Krisis adrenal adalah sekresi yang inadekwat dari adrenokortikosteroid, dapat terjadi sebagai
hasil dari sekresi ACTH yang tidak cukup atau karena kerusakan dari kelenjar adrenal dapat
sebagian atau seluruhnya. Manifestasi yang terjadi dapat bermacam macam , dapat terjadi tiba tiba
dan mengancam jiwa atau dapat juga berkembang secara bertahap dan perlahan lahan.
Krisis terjadi bila kebutuhan fisiologis terhadap hormon tersebut melebihi kemampuan
kelenjar adrenal untuk menghasilkan hormon tersebut, yaitu pada penderita dengan kekurangan
hormon kelenjar adrenal yang kronis yang terkena stress atau penyakit.
Etiologi dari krisis Addison ini antara lain adalah infeksi, trauma, tindakan pembedahan, luka
bakar, kehamilan, anestesi umum dan keadaan hipermetabolik. 3 Harus dibedakan antara krisis
addison dan penyakit Addison. Penyakit Addison adalah suatu kondisi dimana kelenjar adrenal
tidak dapat memproduksi dengan cukup beberapa jenis hormon. Kondisi tersebut dikenal setelah
DR. Addison pada tahun 1855 mengemukakan tentang penyakit tersebut. Penyakit Addison sangat
jarang ditemukan, dari hasil penelitian di Inggris didapatkan hasil dari satu juta orang hanya terjadi
kasus saja. Kebanyakan kasus terjadi antara umur 20 sampai 50 tahun, tetapi dapat pula terjadi
pada semua umur.

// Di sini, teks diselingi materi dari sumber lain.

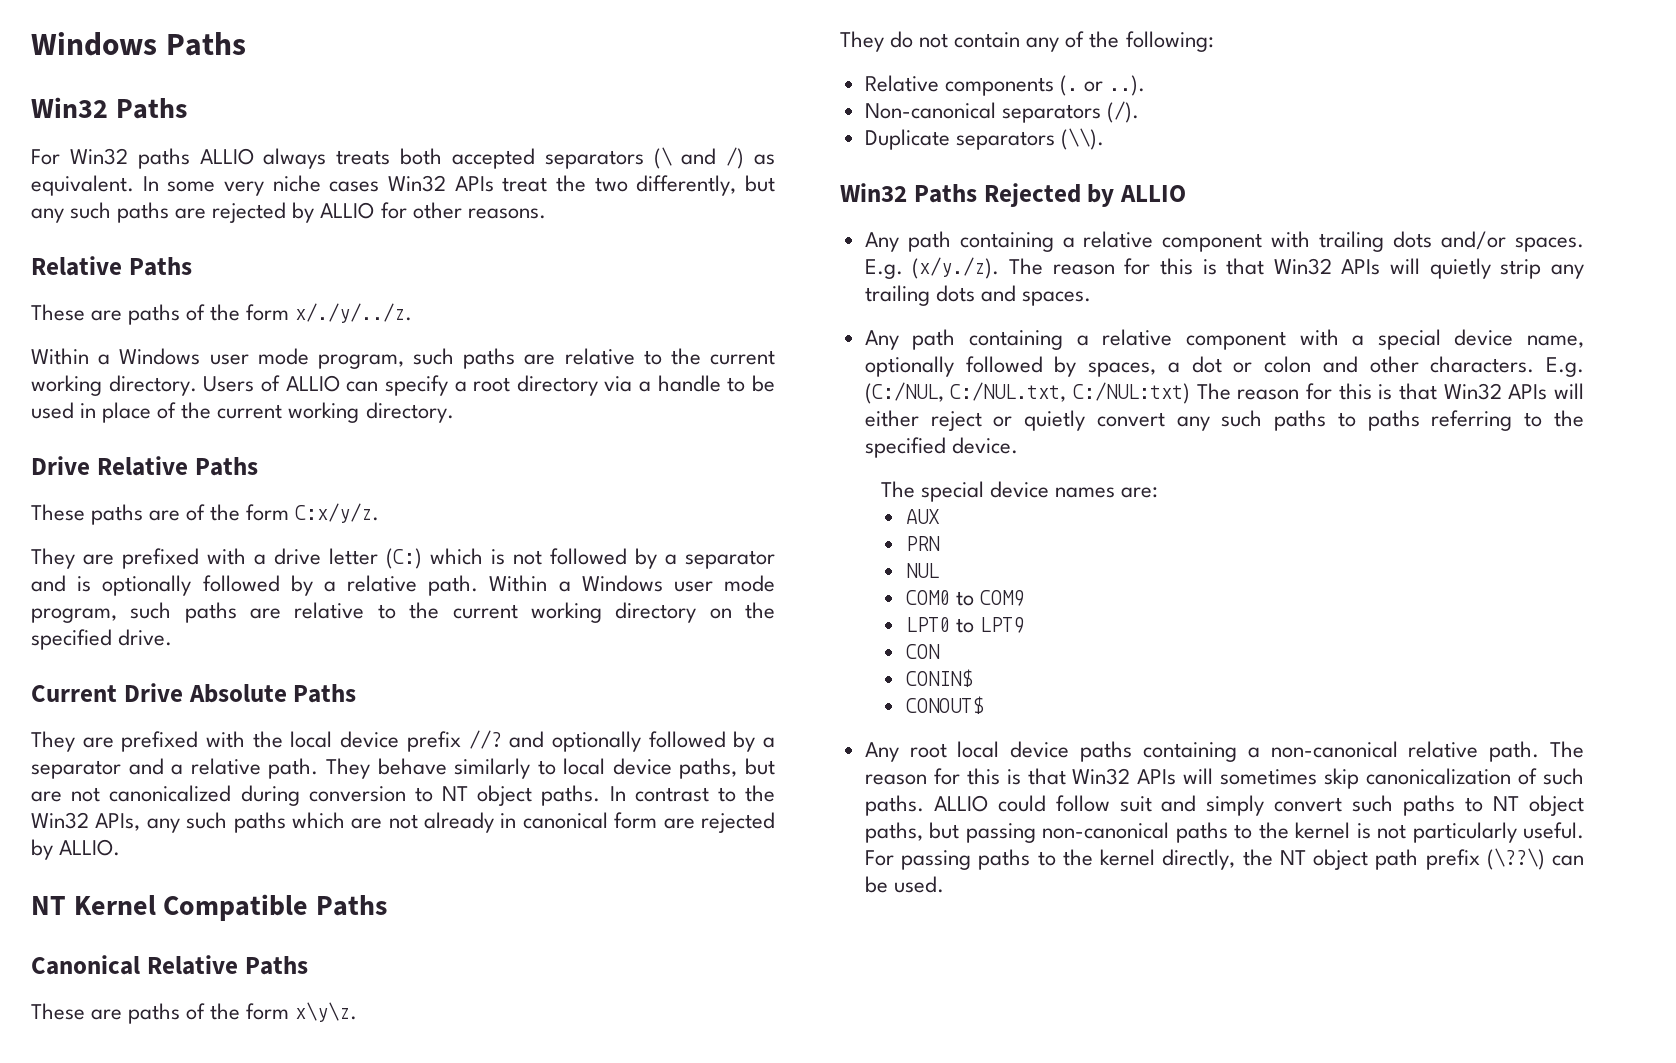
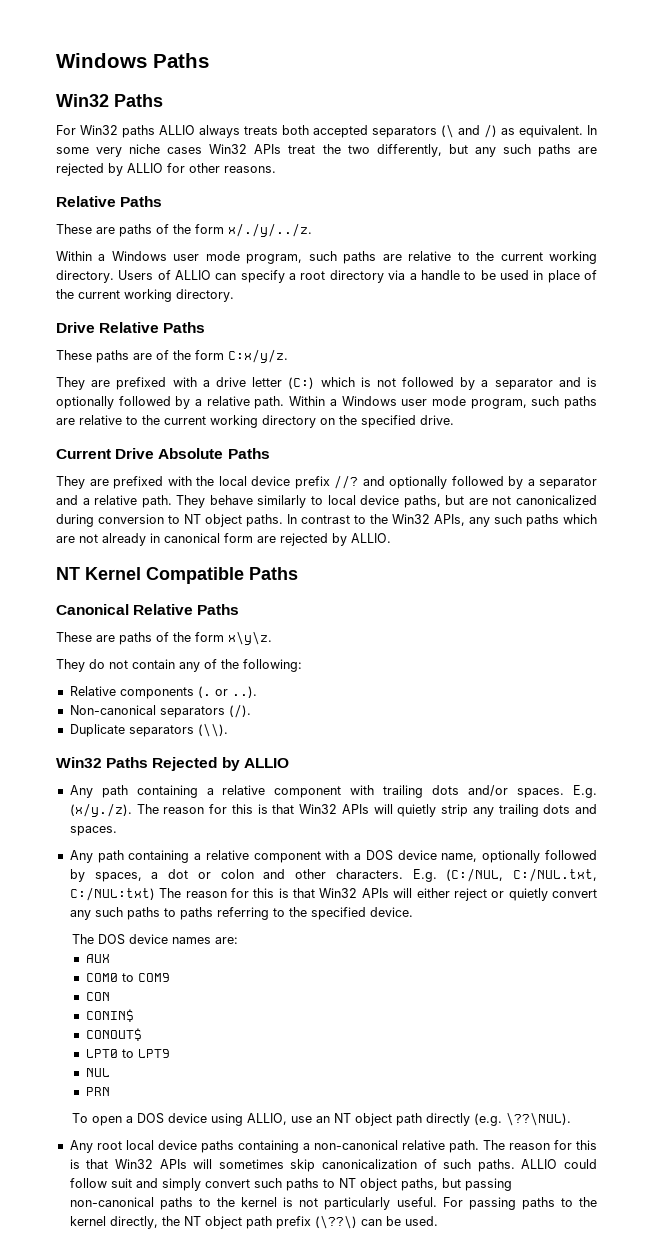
- Any path containing a relative component with a special device name, optionally followed by spaces, a dot or colon and other characters.
+ Any path containing a relative component with a DOS device name, optionally followed by spaces, a dot or colon and other characters.
- The special device names are:
+ The DOS device names are:
- PRN
- NUL
- LPT0 to LPT9
+ LPT0 to LPT9
+ NUL
+ PRN
+ To open a DOS device using ALLIO, use an NT object path directly (e.g. \??\NUL).

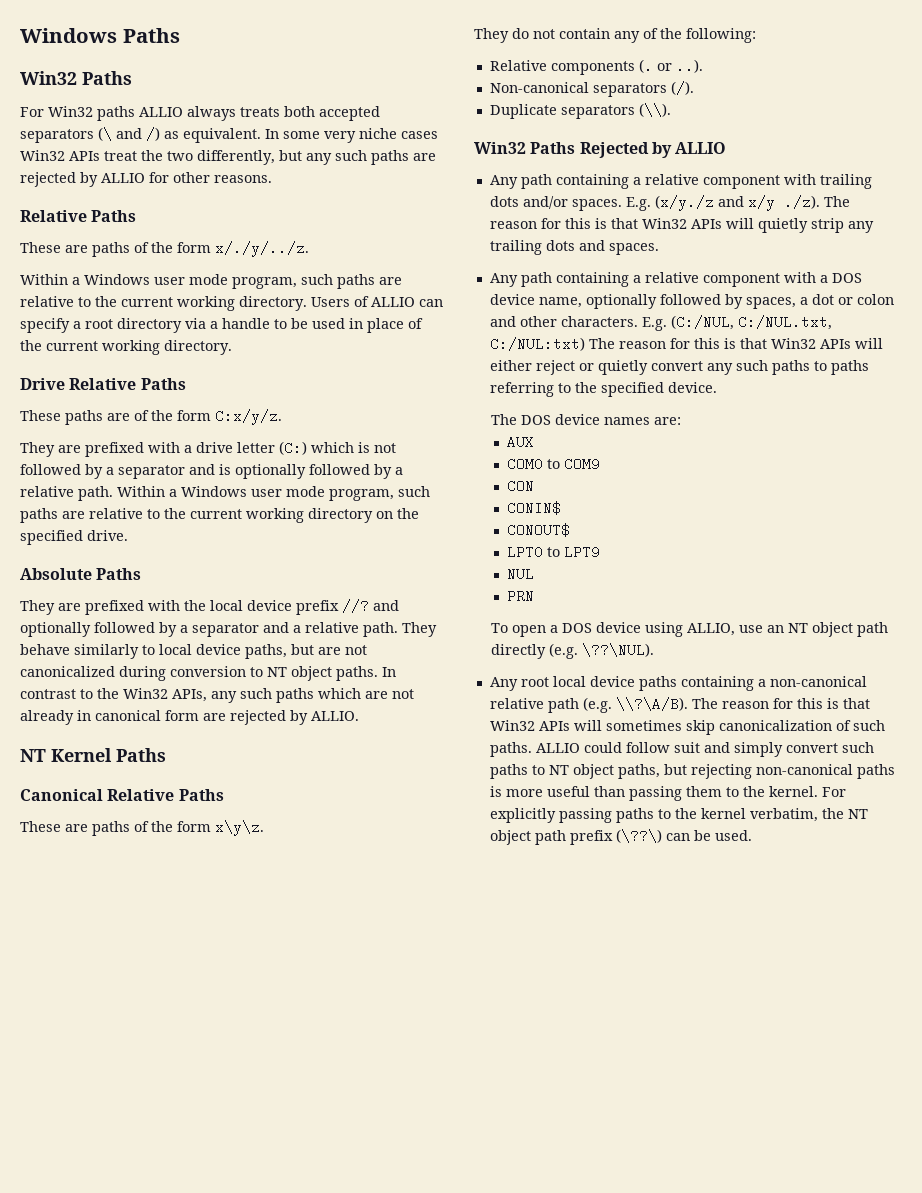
- Current Drive Absolute Paths
+ Absolute Paths
- NT Kernel Compatible Paths
+ NT Kernel Paths
- E.g. (x/y./z). The reason for this is that Win32 APIs will quietly strip any trailing dots and spaces.
+ E.g. (x/y./z and x/y ./z). The reason for this is that Win32 APIs will quietly strip any trailing dots and spaces.
- Any root local device paths containing a non-canonical relative path.
+ Any root local device paths containing a non-canonical relative path (e.g. \\?\A/B).
- ALLIO could follow suit and simply convert such paths to NT object paths, but passing non-canonical paths to the kernel is not particularly useful. For passing paths to the kernel directly, the NT object path prefix (\??\) can be used.
+ ALLIO could follow suit and simply convert such paths to NT object paths, but rejecting non-canonical paths is more useful than passing them to the kernel. For explicitly passing paths to the kernel verbatim, the NT object path prefix (\??\) can be used.

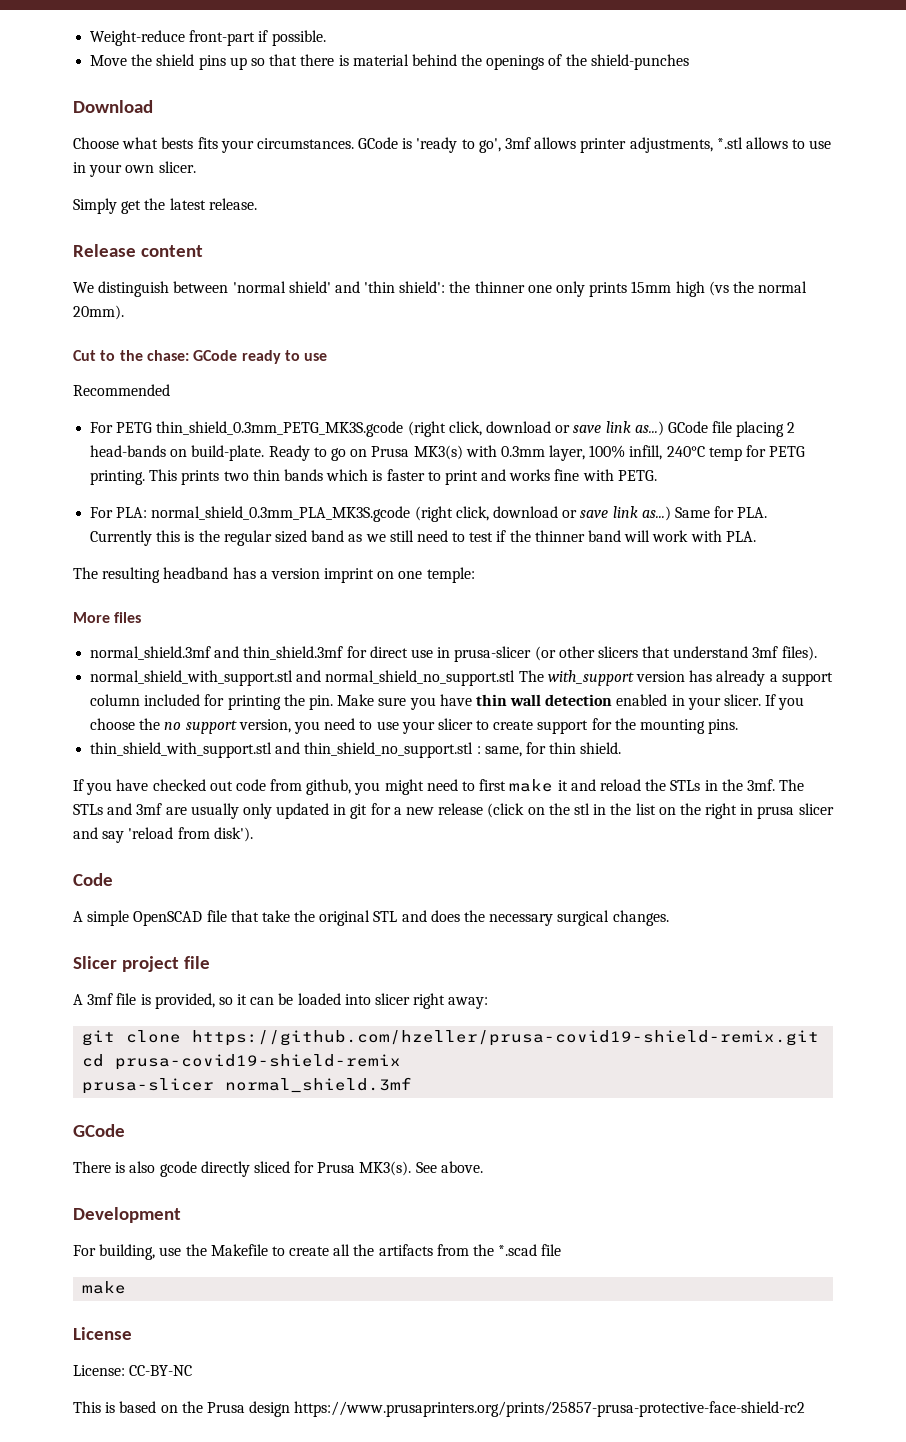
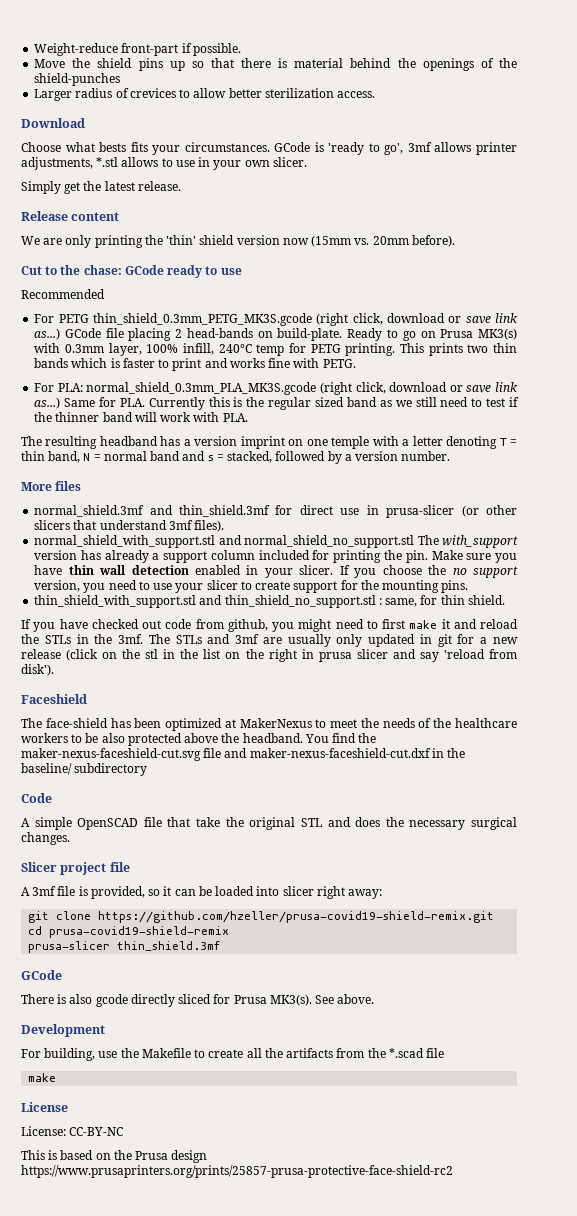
+ Larger radius of crevices to allow better sterilization access.
- We distinguish between 'normal shield' and 'thin shield': the thinner one only prints 15mm high (vs the normal 20mm).
+ We are only printing the 'thin' shield version now (15mm vs. 20mm before).
- The resulting headband has a version imprint on one temple:
+ The resulting headband has a version imprint on one temple with a letter denoting T = thin band, N = normal band and s = stacked, followed by a version number.
+ Faceshield
+ The face-shield has been optimized at MakerNexus to meet the needs of the healthcare workers to be also protected above the headband. You find the maker-nexus-faceshield-cut.svg file and maker-nexus-faceshield-cut.dxf in the baseline/ subdirectory
- prusa-slicer normal_shield.3mf
+ prusa-slicer thin_shield.3mf

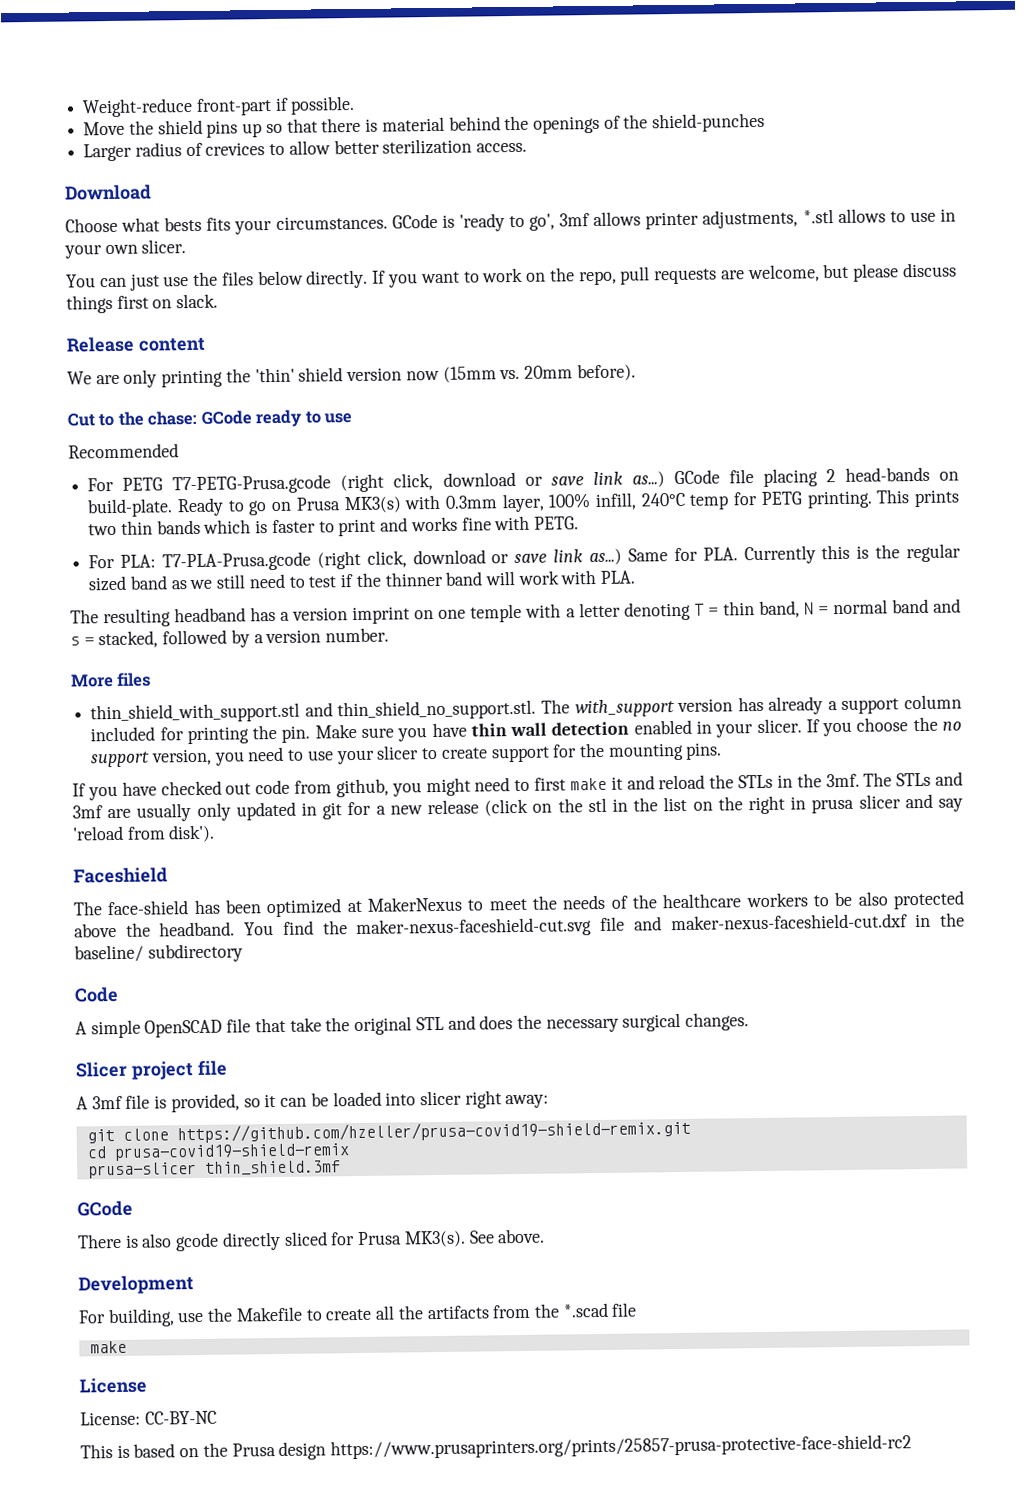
- Simply get the latest release.
+ You can just use the files below directly. If you want to work on the repo, pull requests are welcome, but please discuss things first on slack.
- For PETG thin_shield_0.3mm_PETG_MK3S.gcode (right click, download or save link as...)
+ For PETG T7-PETG-Prusa.gcode (right click, download or save link as...)
- For PLA: normal_shield_0.3mm_PLA_MK3S.gcode (right click, download or save link as...)
+ For PLA: T7-PLA-Prusa.gcode (right click, download or save link as...)
- normal_shield.3mf and thin_shield.3mf for direct use in prusa-slicer (or other slicers that understand 3mf files).
- normal_shield_with_support.stl and normal_shield_no_support.stl The with_support version has already a support column included for printing the pin.
+ thin_shield_with_support.stl and thin_shield_no_support.stl. The with_support version has already a support column included for printing the pin.
- thin_shield_with_support.stl and thin_shield_no_support.stl : same, for thin shield.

Perbedaan dengan krisis Addison adalah dalam gejala, pada penyakit Addison
gejala berkembang secara lambat mulai dari beberapa bulan sampai dengan tahun ditandai dengan:
lemah badan, lekas lelah, anoreksia, penurunan berat badan dan hiperpigmentasi, sedangkan krisis
adrenal terjadi secara akut yaitu muntah muntah dan nyeri abdominal dan syok hipovolemik.
Krisis Addison ini harus dapat dikenali dengan cepat, karena sangat mengancam jiwa, karena itu
akan dibahas mengenai diagnosa dan penatalaksanan krisis Addison.